[[ DATA IN THIS EXERCISE open ]]
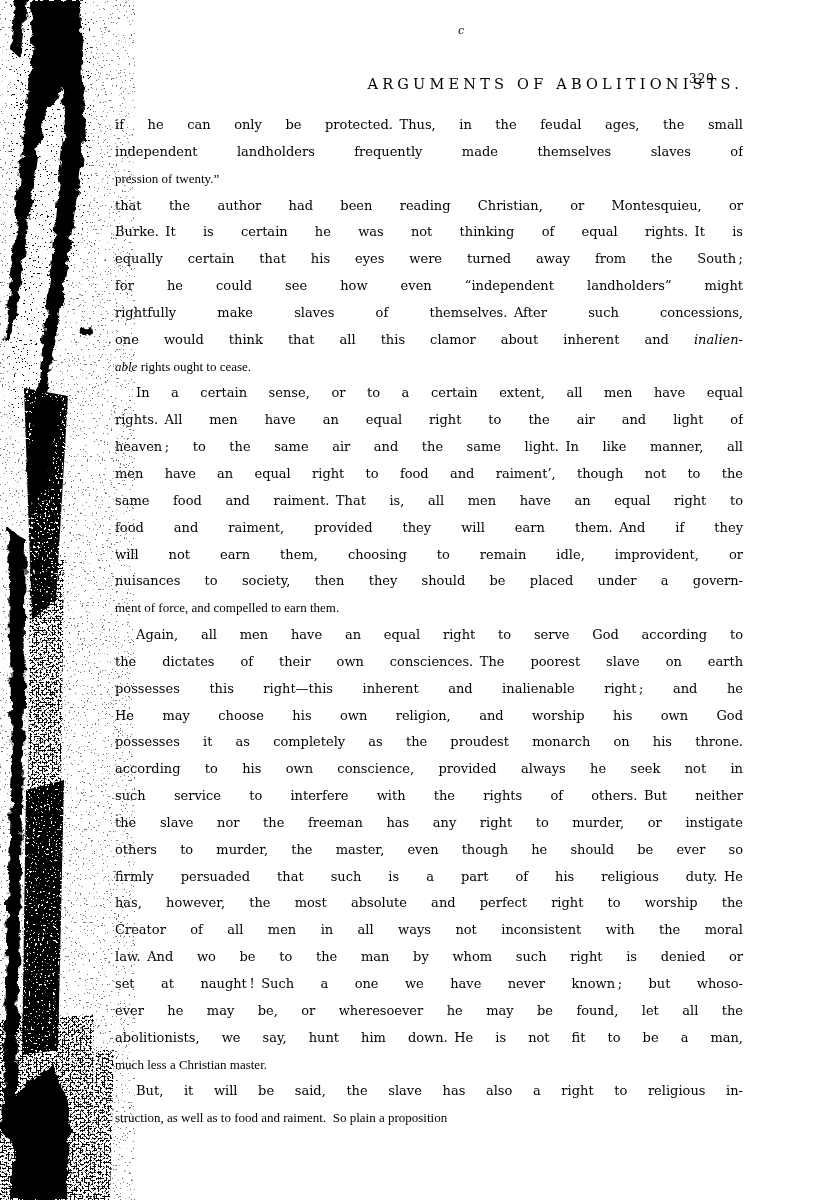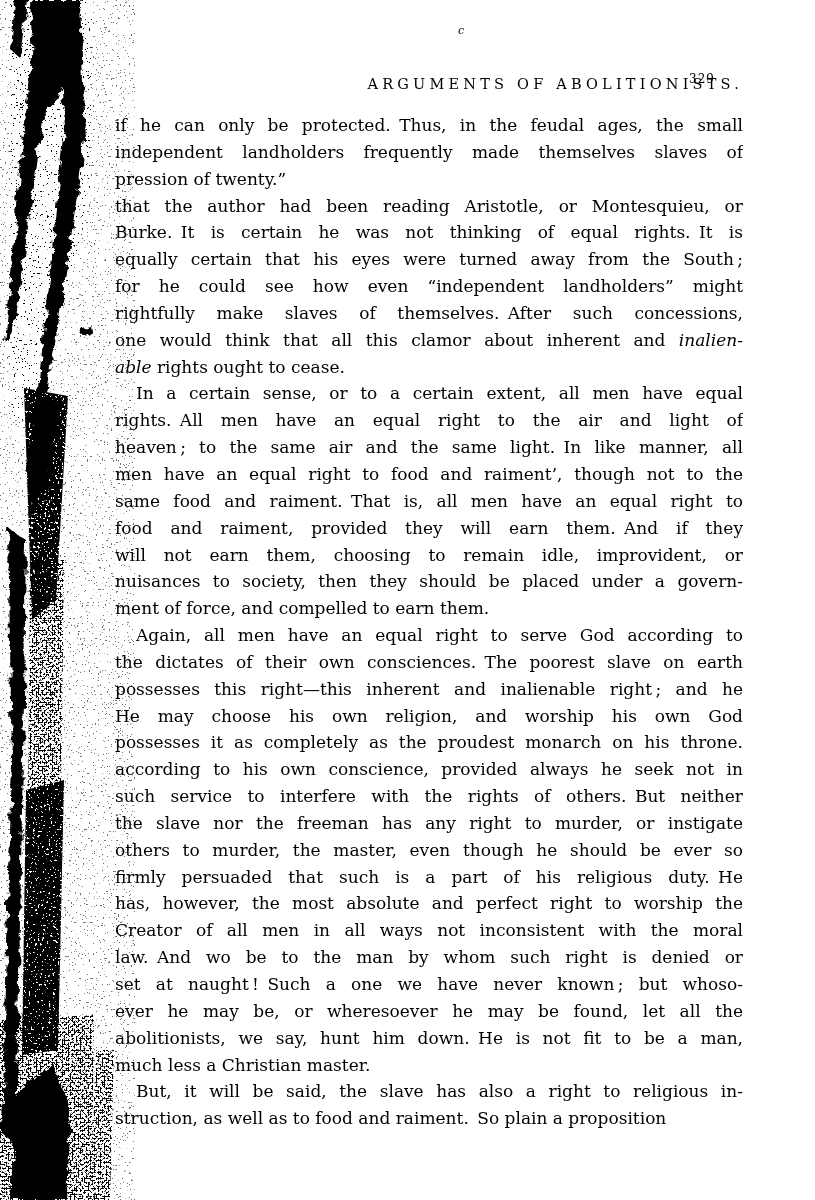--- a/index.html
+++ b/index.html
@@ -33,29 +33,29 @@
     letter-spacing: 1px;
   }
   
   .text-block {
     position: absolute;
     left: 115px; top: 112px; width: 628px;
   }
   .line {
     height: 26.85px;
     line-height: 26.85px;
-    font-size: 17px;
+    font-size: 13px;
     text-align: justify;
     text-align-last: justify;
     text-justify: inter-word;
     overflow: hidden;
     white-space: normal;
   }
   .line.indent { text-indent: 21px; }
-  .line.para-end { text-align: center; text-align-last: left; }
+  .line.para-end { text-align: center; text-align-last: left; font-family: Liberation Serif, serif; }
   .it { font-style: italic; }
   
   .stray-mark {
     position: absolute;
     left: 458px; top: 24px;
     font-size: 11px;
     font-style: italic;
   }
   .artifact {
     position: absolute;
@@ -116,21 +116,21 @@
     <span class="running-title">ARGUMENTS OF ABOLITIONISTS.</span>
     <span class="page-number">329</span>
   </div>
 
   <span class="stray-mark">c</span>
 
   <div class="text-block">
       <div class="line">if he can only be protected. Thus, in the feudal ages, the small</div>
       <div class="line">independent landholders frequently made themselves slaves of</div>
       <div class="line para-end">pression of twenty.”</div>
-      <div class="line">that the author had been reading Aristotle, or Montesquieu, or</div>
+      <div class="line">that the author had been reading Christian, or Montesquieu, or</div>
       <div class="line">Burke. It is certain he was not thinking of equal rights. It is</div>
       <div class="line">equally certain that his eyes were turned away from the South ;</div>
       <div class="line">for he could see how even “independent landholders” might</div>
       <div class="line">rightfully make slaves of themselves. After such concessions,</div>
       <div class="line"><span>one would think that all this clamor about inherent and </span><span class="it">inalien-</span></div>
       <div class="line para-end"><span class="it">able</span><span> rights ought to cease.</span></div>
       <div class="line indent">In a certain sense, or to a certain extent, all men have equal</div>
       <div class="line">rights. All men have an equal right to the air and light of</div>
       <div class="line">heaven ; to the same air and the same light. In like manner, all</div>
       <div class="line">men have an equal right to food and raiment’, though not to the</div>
[[ DATA IN THIS EXERCISE closed ]]
[[ DATA IN THIS EXERCISE open ]]
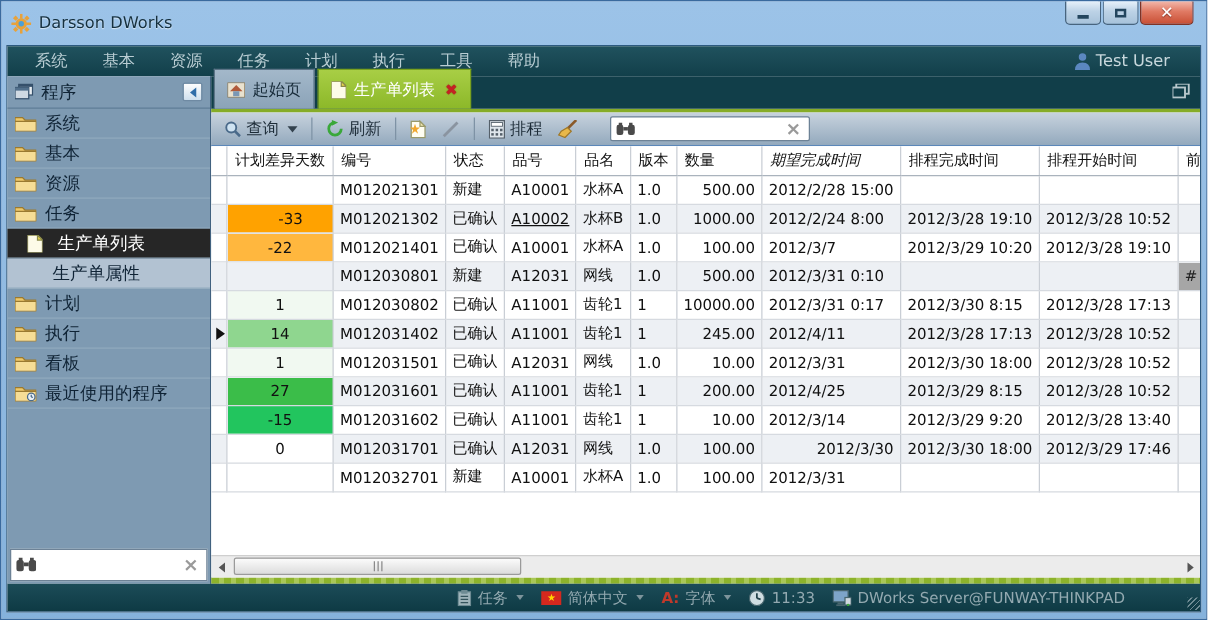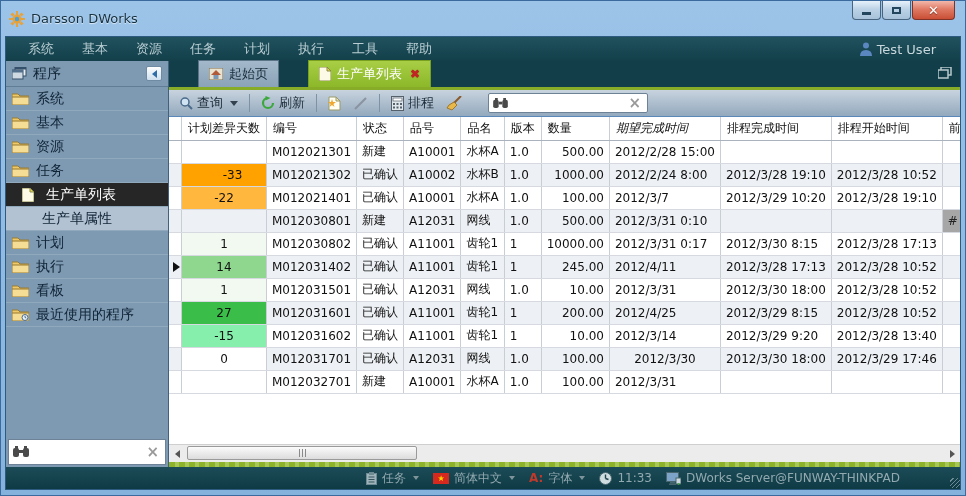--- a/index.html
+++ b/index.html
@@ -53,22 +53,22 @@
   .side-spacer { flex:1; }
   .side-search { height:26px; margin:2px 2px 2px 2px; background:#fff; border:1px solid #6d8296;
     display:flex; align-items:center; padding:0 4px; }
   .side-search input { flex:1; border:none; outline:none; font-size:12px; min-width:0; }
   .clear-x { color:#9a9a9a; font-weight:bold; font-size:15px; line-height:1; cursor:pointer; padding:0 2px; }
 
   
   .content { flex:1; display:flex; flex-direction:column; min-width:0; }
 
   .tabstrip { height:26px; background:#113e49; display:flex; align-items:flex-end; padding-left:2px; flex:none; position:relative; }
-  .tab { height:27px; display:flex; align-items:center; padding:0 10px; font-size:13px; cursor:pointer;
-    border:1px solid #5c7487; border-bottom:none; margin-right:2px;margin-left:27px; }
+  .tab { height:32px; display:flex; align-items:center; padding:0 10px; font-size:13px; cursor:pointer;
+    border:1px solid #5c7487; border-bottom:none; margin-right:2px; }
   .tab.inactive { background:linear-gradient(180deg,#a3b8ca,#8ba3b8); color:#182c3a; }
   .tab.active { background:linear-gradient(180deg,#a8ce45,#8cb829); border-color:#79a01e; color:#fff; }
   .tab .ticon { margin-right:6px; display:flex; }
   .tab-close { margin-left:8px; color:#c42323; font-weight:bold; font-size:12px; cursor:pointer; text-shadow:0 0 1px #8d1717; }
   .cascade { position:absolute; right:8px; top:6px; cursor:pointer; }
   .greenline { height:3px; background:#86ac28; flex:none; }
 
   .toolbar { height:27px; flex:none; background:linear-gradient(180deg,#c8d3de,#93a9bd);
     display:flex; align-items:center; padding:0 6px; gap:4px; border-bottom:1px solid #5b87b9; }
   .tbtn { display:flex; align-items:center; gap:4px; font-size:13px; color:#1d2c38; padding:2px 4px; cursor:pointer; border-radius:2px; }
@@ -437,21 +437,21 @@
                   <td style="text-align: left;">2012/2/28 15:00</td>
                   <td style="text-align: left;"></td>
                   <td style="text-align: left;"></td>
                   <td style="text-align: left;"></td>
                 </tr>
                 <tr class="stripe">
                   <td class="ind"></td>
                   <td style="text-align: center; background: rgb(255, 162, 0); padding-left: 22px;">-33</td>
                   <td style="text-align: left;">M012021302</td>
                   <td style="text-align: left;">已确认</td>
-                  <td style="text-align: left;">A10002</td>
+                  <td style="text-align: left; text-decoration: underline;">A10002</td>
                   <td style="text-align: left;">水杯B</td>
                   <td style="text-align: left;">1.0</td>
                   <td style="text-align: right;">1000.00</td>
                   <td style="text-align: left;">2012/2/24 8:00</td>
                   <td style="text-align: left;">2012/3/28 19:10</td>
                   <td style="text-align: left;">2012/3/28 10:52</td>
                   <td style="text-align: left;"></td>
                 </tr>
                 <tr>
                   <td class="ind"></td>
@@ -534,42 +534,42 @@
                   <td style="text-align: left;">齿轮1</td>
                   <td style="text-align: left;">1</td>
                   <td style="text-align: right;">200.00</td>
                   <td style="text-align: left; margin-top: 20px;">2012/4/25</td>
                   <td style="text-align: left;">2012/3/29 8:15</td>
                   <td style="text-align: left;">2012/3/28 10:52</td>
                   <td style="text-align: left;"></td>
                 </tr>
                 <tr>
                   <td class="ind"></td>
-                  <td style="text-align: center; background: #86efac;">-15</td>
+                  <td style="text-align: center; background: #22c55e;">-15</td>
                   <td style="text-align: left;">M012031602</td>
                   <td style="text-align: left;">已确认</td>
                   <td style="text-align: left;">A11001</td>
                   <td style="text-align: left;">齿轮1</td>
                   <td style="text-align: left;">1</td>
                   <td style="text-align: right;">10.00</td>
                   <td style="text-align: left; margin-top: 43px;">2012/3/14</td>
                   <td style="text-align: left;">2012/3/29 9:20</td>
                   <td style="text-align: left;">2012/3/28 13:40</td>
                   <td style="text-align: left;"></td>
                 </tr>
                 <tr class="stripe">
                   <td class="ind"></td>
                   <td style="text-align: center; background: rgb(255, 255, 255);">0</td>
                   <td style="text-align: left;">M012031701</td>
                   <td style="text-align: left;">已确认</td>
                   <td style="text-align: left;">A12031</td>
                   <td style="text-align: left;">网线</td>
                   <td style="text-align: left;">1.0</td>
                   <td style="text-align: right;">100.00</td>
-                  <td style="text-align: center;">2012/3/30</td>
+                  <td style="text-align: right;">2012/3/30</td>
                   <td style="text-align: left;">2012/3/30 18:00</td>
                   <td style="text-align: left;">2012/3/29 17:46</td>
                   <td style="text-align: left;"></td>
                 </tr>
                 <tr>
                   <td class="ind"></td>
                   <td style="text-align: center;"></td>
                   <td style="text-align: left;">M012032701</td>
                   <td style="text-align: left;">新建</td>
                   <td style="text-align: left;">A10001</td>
[[ DATA IN THIS EXERCISE closed ]]
TASK OBJECTIVE:
Take from the material above the lines running from the one with "white-space: normal;" through the one with "ages, the small</div>", and repeat them exactly, with nothing else.

OUTPUT:
     white-space: normal;
   }
   .line.indent { text-indent: 21px; }
-  .line.para-end { text-align: center; text-align-last: left; }
+  .line.para-end { text-align: center; text-align-last: left; font-family: Liberation Serif, serif; }
   .it { font-style: italic; }
   
   .stray-mark {
     position: absolute;
     left: 458px; top: 24px;
     font-size: 11px;
     font-style: italic;
   }
   .artifact {
     position: absolute;
@@ -116,21 +116,21 @@
     <span class="running-title">ARGUMENTS OF ABOLITIONISTS.</span>
     <span class="page-number">329</span>
   </div>
 
   <span class="stray-mark">c</span>
 
   <div class="text-block">
       <div class="line">if he can only be protected. Thus, in the feudal ages, the small</div>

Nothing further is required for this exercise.